Матеуш не согласился со мной.
- Ведь мы же не знаем наверняка, кто спрятал "Цыганку". Могла это сделать мамуля, мог еще кто-то. Пока же я знаю лишь то, что "Цыганка" была и исчезла. Ты вынесла отсюда доску. Может, идея моя гроша ломаного не стоит, но проверить же можно? Где эта доска?
Пришлось признаться, что доску я одолжила приятелю сына и даже сама отвезла его с ней на машине к дому приятеля. Матеуш схватился за голову.
- Ну что ты так переживаешь? Ведь нет же никакой уверенности, что "Цыганка" именно в той доске.
- Даже если нет уверенности, забери доску у того приятеля. Если бы ты видела, как Гатя искала свою "Цыганку", ты бы тоже переживала.
Его волнение передалось мне. Матеуш прав. Из-за пустяка Гатя не стала бы разорять квартиру. Только вот не находилось никакого объяснения, кому понадобилось пойти на такие ухищрения, чтобы спрятать портрет. Может, он и в самом деле представляет немалую художественную ценность, и тогда Матеуш просто по долгу службы обязан его разыскать.

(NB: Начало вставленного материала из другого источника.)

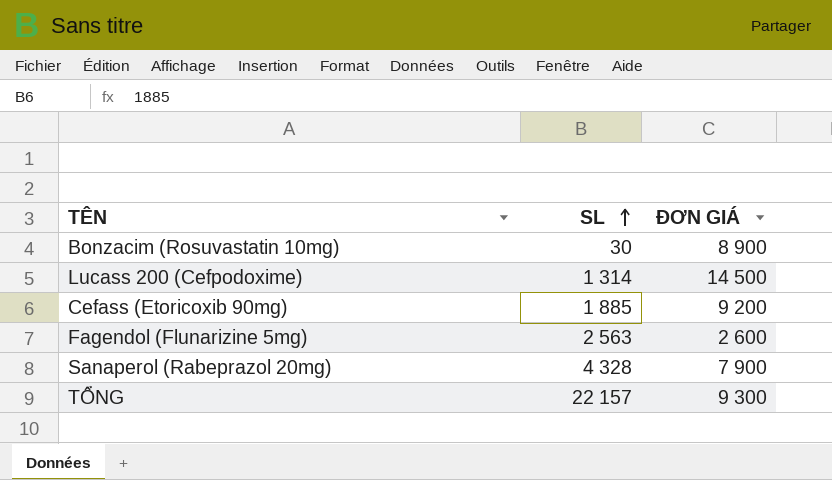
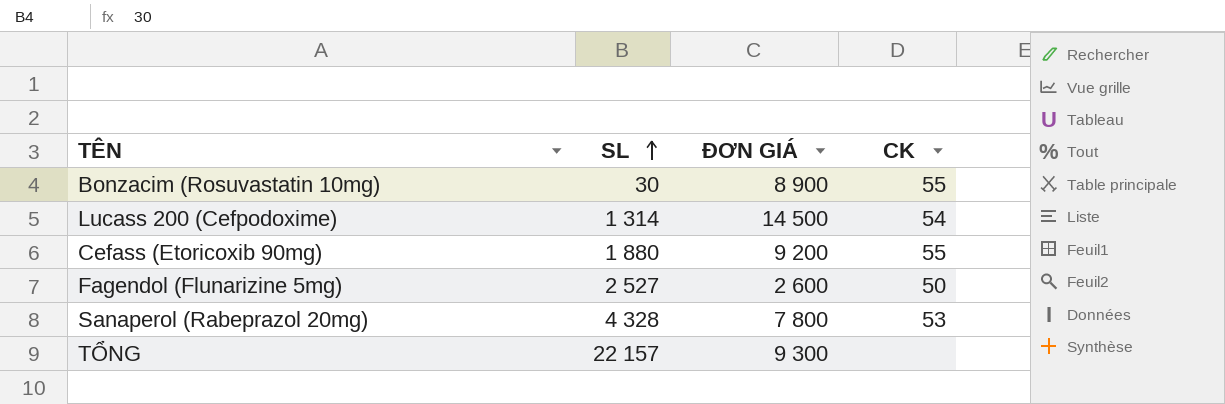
column CK | position: none -> 4
Cefass (Etoricoxib 90mg) | SL: 1 885 -> 1 880
Fagendol (Flunarizine 5mg) | SL: 2 563 -> 2 527
Sanaperol (Rabeprazol 20mg) | ĐƠN GIÁ: 7 900 -> 7 800

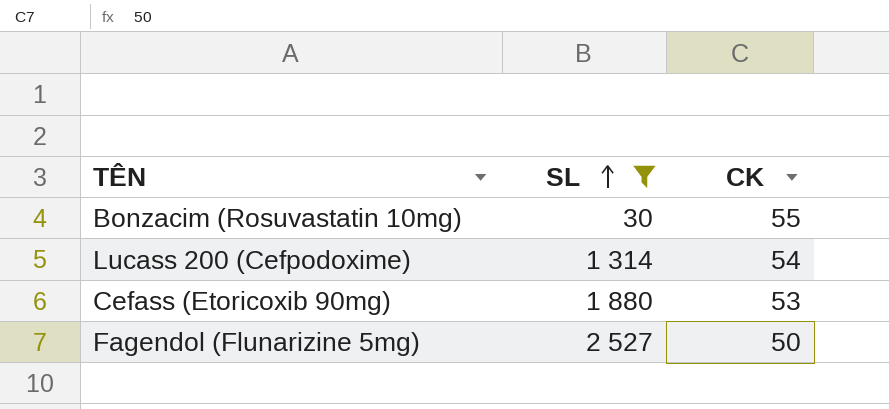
filter: none -> SL <= 2 527
column ĐƠN GIÁ | position: 3 -> none
Cefass (Etoricoxib 90mg) | CK: 55 -> 53

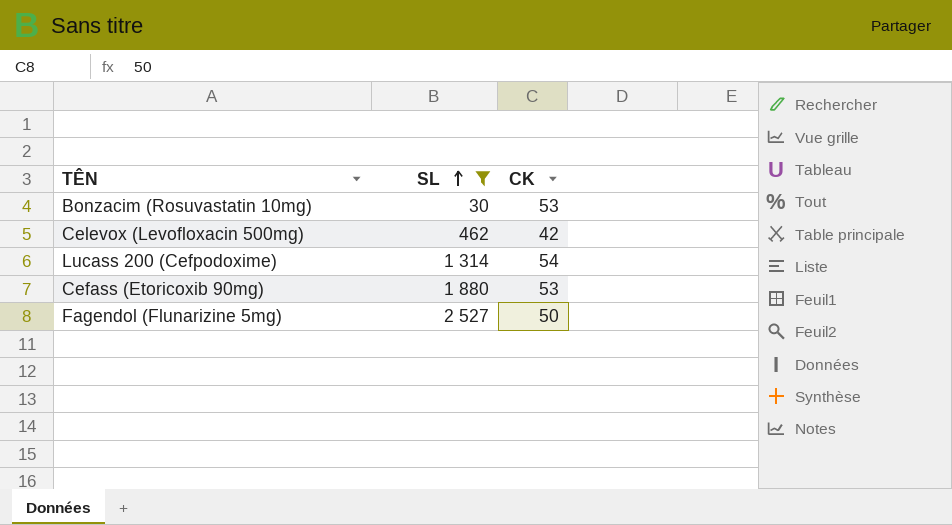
Bonzacim (Rosuvastatin 10mg) | CK: 55 -> 53
row Celevox (Levofloxacin 500mg): none -> 462 | 42

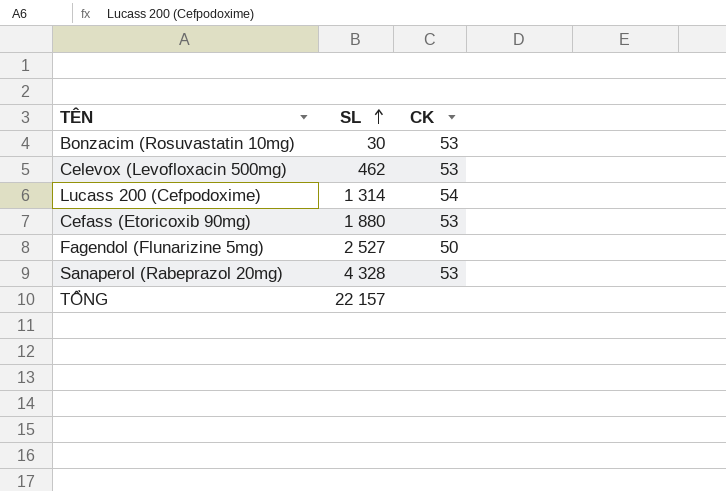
filter: SL <= 2 527 -> none
Celevox (Levofloxacin 500mg) | CK: 42 -> 53

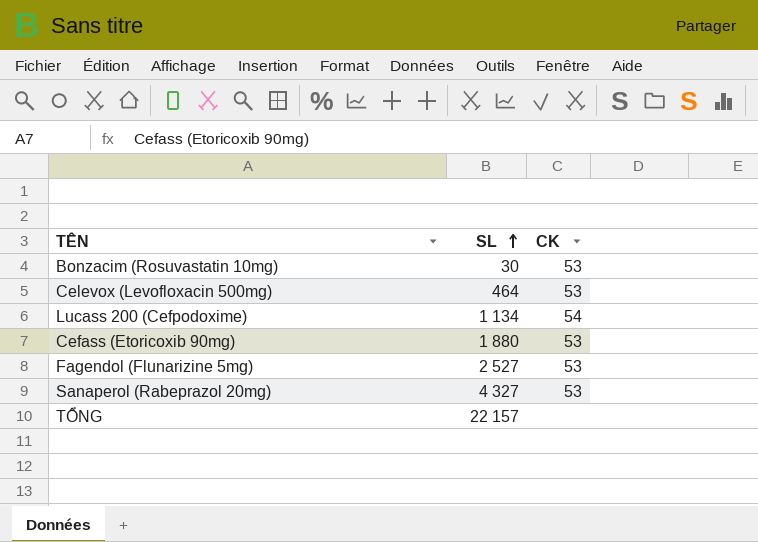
Celevox (Levofloxacin 500mg) | SL: 462 -> 464
Lucass 200 (Cefpodoxime) | SL: 1 314 -> 1 134
Fagendol (Flunarizine 5mg) | CK: 50 -> 53
Sanaperol (Rabeprazol 20mg) | SL: 4 328 -> 4 327

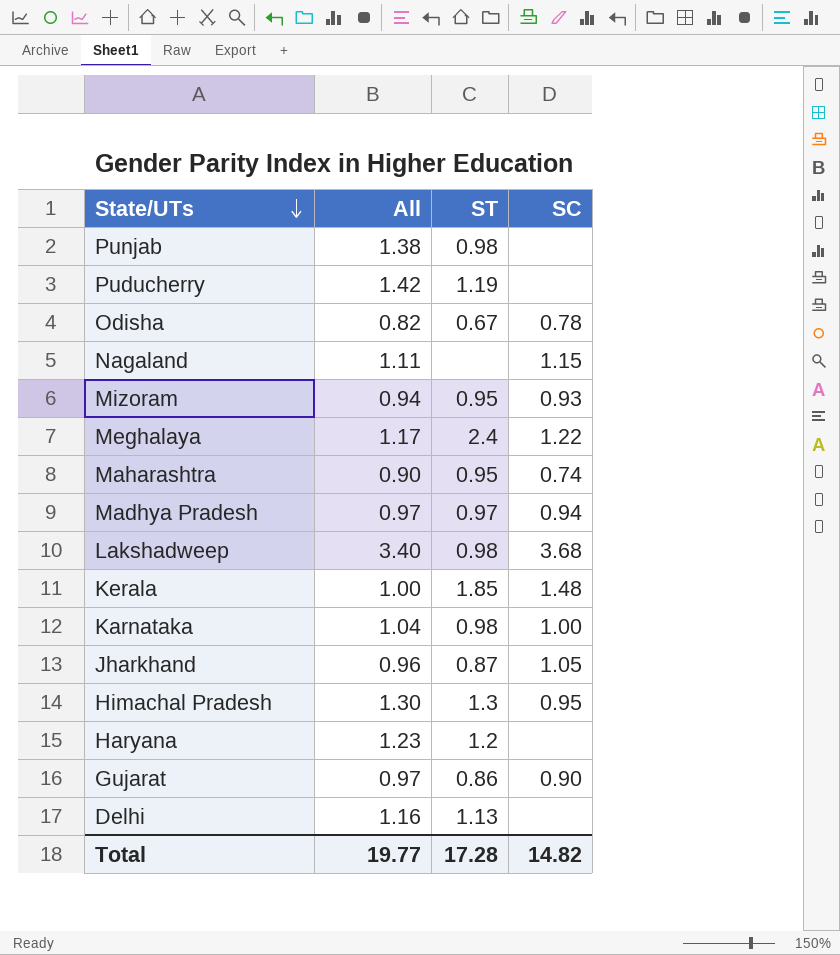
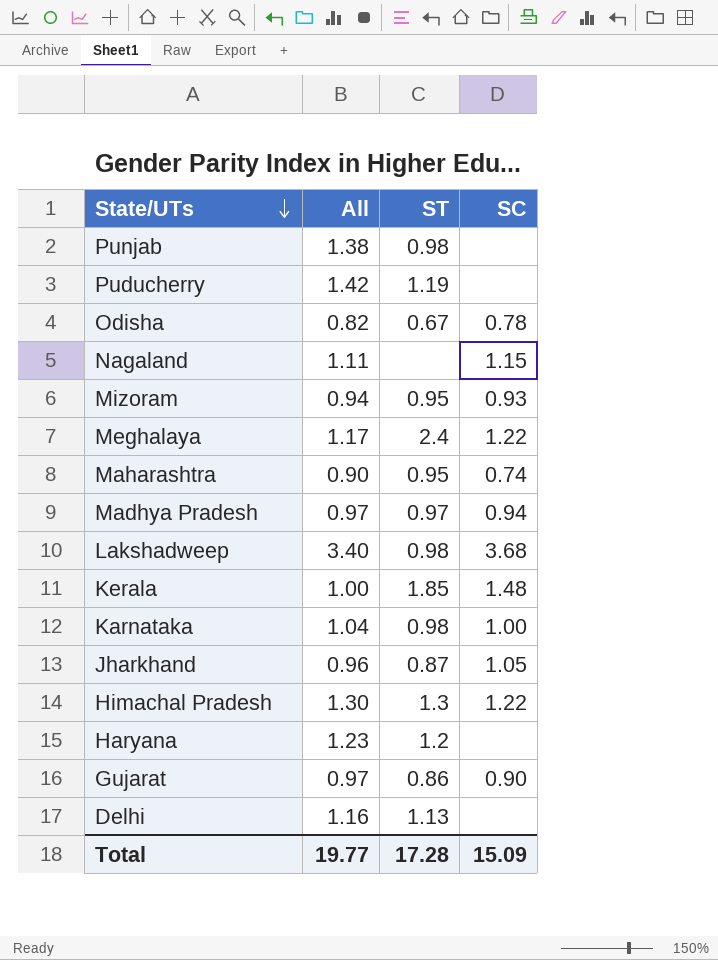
Himachal Pradesh | SC: 0.95 -> 1.22
Total | SC: 14.82 -> 15.09

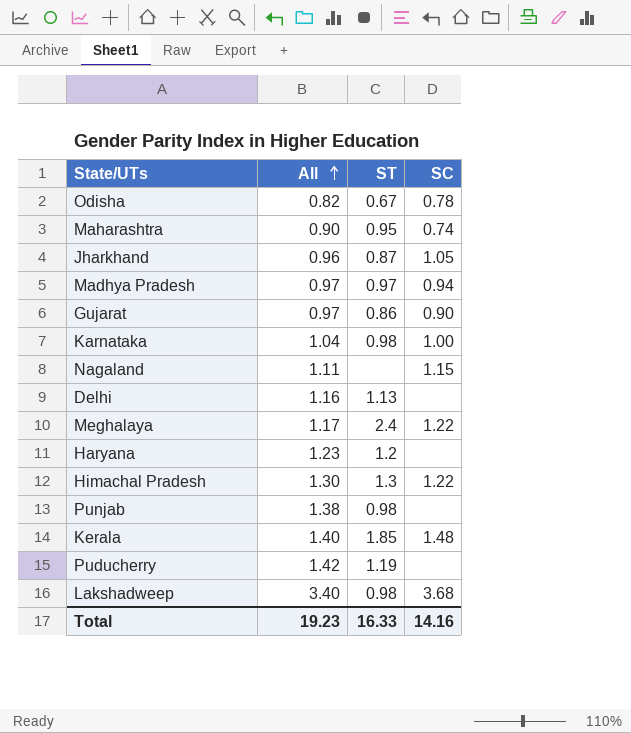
row order: State/UTs descending -> All ascending
row Mizoram: 0.94 | 0.95 | 0.93 -> none
Kerala | All: 1.00 -> 1.40
Total | All: 19.77 -> 19.23
Total | ST: 17.28 -> 16.33
Total | SC: 15.09 -> 14.16

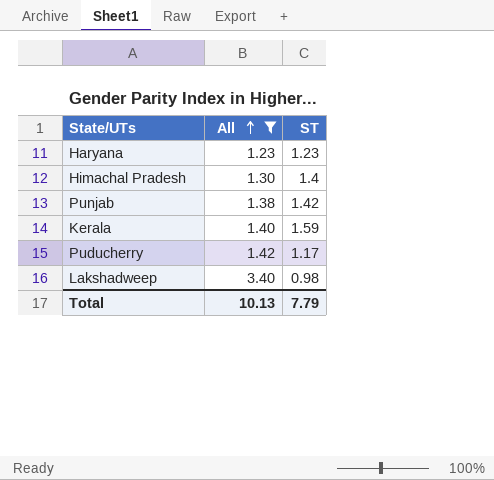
filter: none -> All >= 1.23
column SC | position: 4 -> none
Haryana | ST: 1.2 -> 1.23
Himachal Pradesh | ST: 1.3 -> 1.4
Punjab | ST: 0.98 -> 1.42
Kerala | ST: 1.85 -> 1.59
Puducherry | ST: 1.19 -> 1.17
Total | All: 19.23 -> 10.13
Total | ST: 16.33 -> 7.79

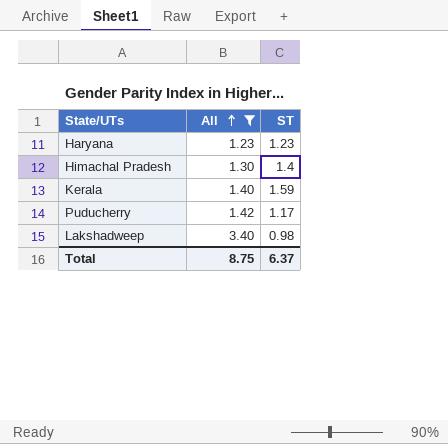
row Punjab: 1.38 | 1.42 -> none
Total | All: 10.13 -> 8.75
Total | ST: 7.79 -> 6.37

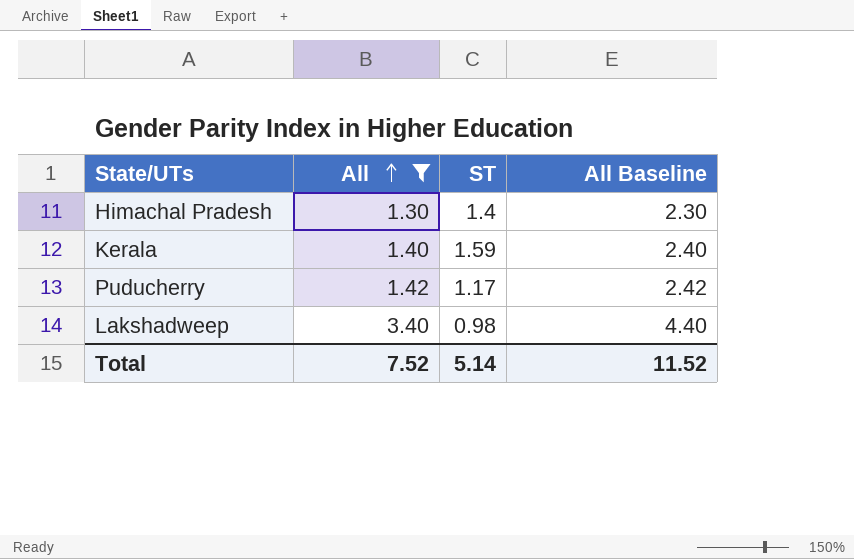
column All Baseline | formula: none -> [All] + 1
row Haryana: 1.23 | 1.23 -> none
Total | All: 8.75 -> 7.52
Total | ST: 6.37 -> 5.14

И тут на меня снизошло озарение. Я вдруг вспомнила все непонятные вещи, которые года два назад происходили в моей квартире после того, как я принесла домой проклятую доску. Вскрикнув "Езус-Мария", я взмахнула руками и уронила коробок спичек в свою чашку с кофе.
Матеуш по-своему воспринял мой отчаянный жест.
- Не расстраивайся, у меня есть еще кофе. И когда я, не в силах вымолвить слова, лишь
покачала головой, поспешил заверить, что и спички у него тоже есть.
- Да нет же, погоди! Ты прав, дело в доске! Это не Гатя! - бессвязно выкрикивала я.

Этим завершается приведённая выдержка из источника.